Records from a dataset
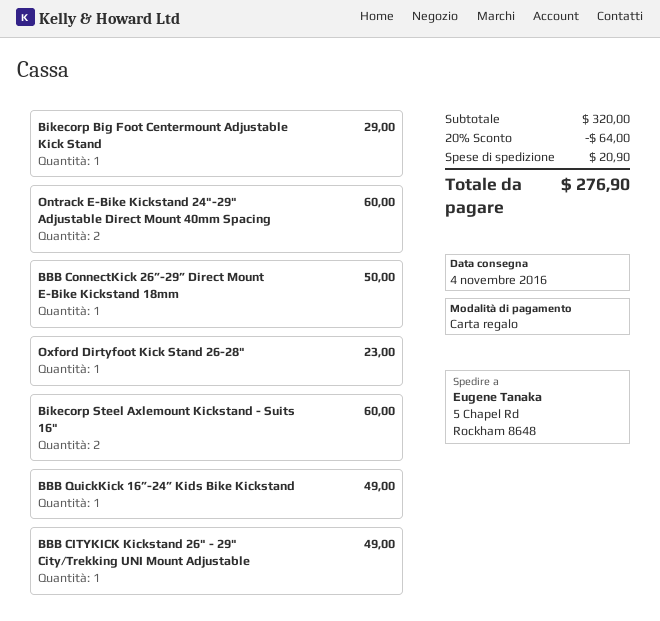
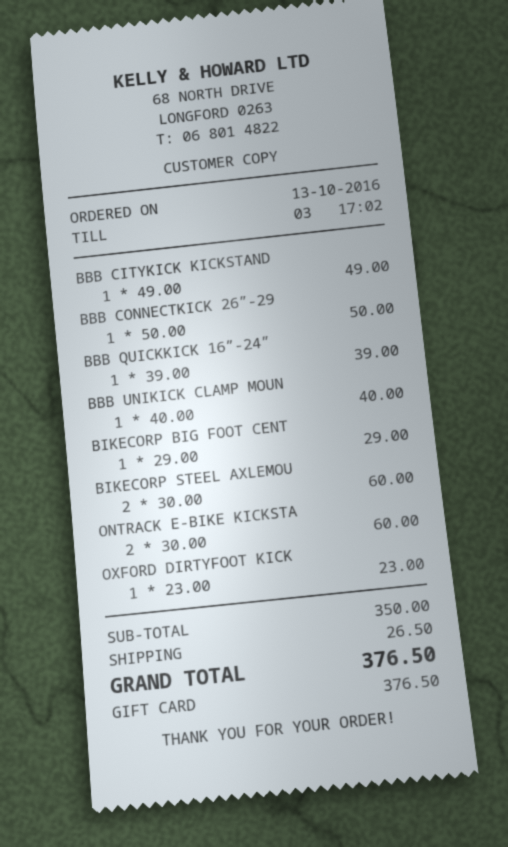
BBB QuickKick 16”-24” Kids Bike Kickstand: 1 for 49.00 -> 1 for 39.00
BBB UNIKICK CLAMP MOUN: none -> 1 for 40.00
subtotal: 320.00 -> 350.00
discount: 20% = 64.00 -> none
shipping: 20.90 -> 26.50
total: 276.90 -> 376.50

> EXERCISE AIM: Without the pictures, write out every entry precisely as it appears.

> RESULT FOR THIS EXERCISE:
BBB QuickKick 16”-24” Kids Bike Kickstand: 1 for 49.00 -> 1 for 39.00
BBB UNIKICK CLAMP MOUN: none -> 1 for 40.00
subtotal: 320.00 -> 350.00
discount: 20% = 64.00 -> none
shipping: 20.90 -> 26.50
total: 276.90 -> 376.50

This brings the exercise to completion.